This memorandum focuses on the obligations of private health care providers under Title III. Hospitals and other health care facilities that are operated by state or local governments are covered by similar rules under Title II of the ADA. 42 U.S.C. Š121 31 et seq. Most of the questions and answers will provide useful guidance for those providers as well.

Q. Which health care providers are covered under the ADA?

A. Title III of the ADA applies to all private health care providers, regardless of the size of the office or the number of employees. 28 C.F.R. Š 36.104. It applies to providers of both physical and mental health care. Hospitals, nursing homes, psychiatric and psychological services, offices of private physicians, dentists, health maintenance organizations (HMOs) and health clinics are included among the health care providers covered by the ADA. If a professional office of a doctor, dentist, or psychologist is located in a private home, the portion of the home used for public purposes (including the entrance) is considered a place of public accommodation." 28 C.F.R. Š 36.207.

Q. What is the obligation of health care providers under the ADA for individuals who are deaf or hard of hearing?

A. Health care providers have a duty to provide effective communication, using auxiliary aids and services that ensure that communication with people who have a hearing loss is as effective as communication with others. 28 C.F.R. Š36.303(c).

Q. For whom must a health care provider offer effective communication?

A. A health care provider must communicate effectively with customers, clients, and other individuals with hearing loss who are seeking or receiving its services. 56 Fed. Reg. at 35565. Such individuals may not always be "patients" of the health care provider. For example, if prenatal classes are offered as a service to both fathers and mothers, a father with a hearing loss must be given auxiliary aids or services that offer him the same opportunity to benefit from the classes as would other fathers. Similarly, a deaf parent of a hearing child may require an auxiliary aid or service to participate in the child's health care and to give informed consent for the child's medical treatment. Classes, support groups and other activities that are open to the public must be accessible for deaf participants.

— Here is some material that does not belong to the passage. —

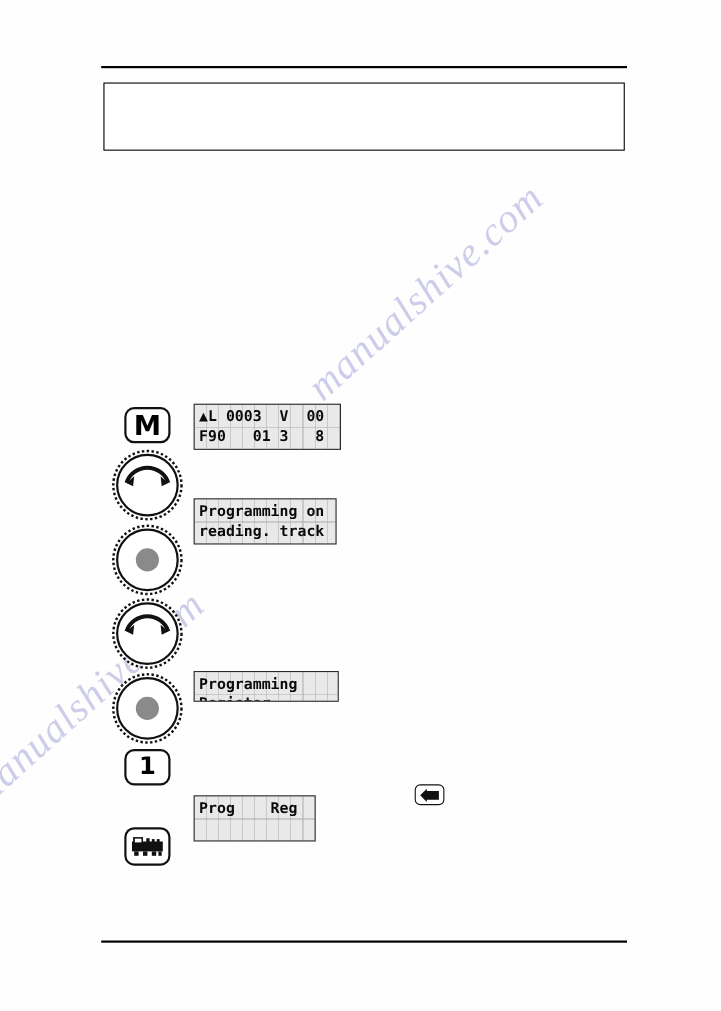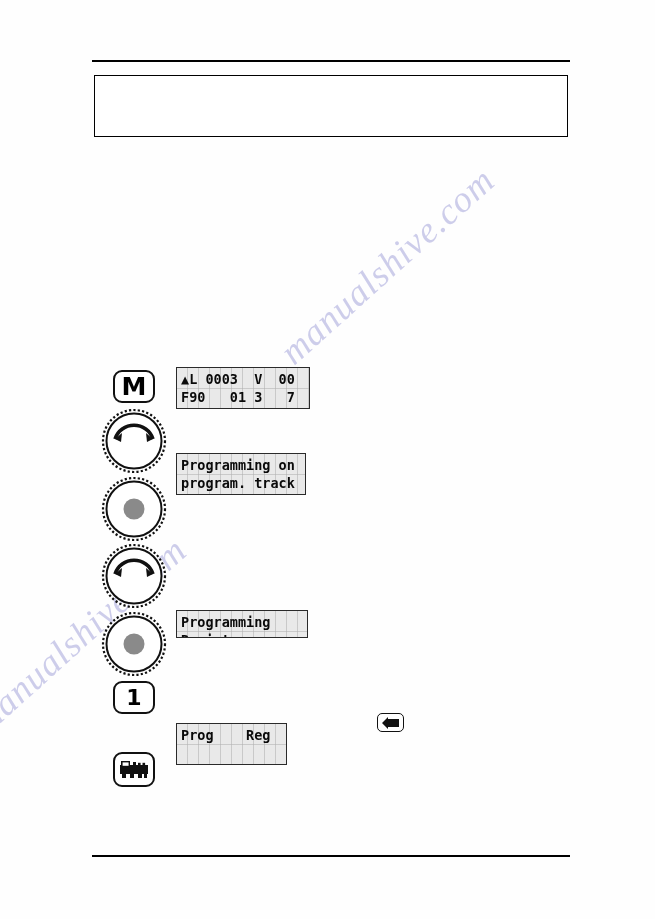"F90 01 3 7" div.lcd-line { text: 7 -> 8 }
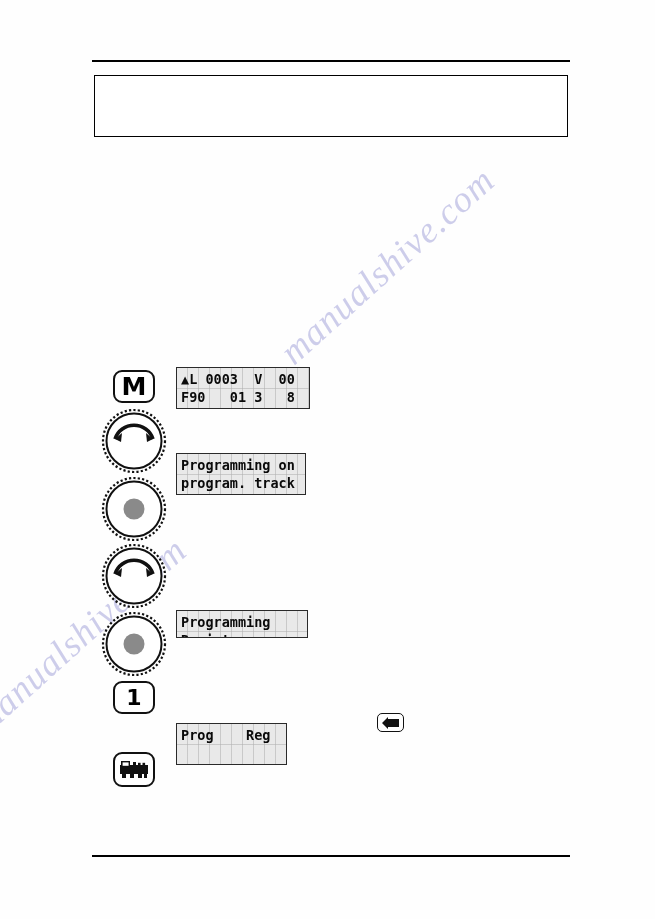"program. track" div.lcd-line { text: program -> reading }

Q. What kinds of auxiliary aids and services are required by the ADA to ensure effective communication with deaf or hard of hearing individuals?

A. Appropriate auxiliary aids and services include equipment or services a person needs to understand aural communication. For example, the rule includes qualified interpreters, assistive listening devices, notetakers, written materials, television decoders, and telecommunications devices for the deaf (TTYs, sometimes called TDDs). 28 C.F.R. Š 303(b)(1).

Q. How does a health care provider determine which auxiliary aid or service is best for a patient with a hearing loss?

A. The auxiliary aid requirement is flexible, and the health care provider can choose among various alternatives as long as the result is effective communication for the deaf or hard of hearing individual. A deaf or hard of hearing person knows best which auxiliary aid or service will achieve effective communication with his or her health care provider. The Justice Department expects that the health care provider will consult with the person and consider carefully his or her self-assessed communication needs before acquiring a particular aid or service. 56 Fed. Reg. at 35566-67.

Q. Why are auxiliary aids and services so important in medical settings?

A. Auxiliary aids and services are often needed to provide safe and effective medical treatment. Without these aids and services, medical staff run the grave risk of not understanding the patient's symptoms, misdiagnosing the patient's medical problem, and prescribing inadequate or even harmful treatment. Similarly, patients may not understand medical instructions and warnings or prescription guidelines.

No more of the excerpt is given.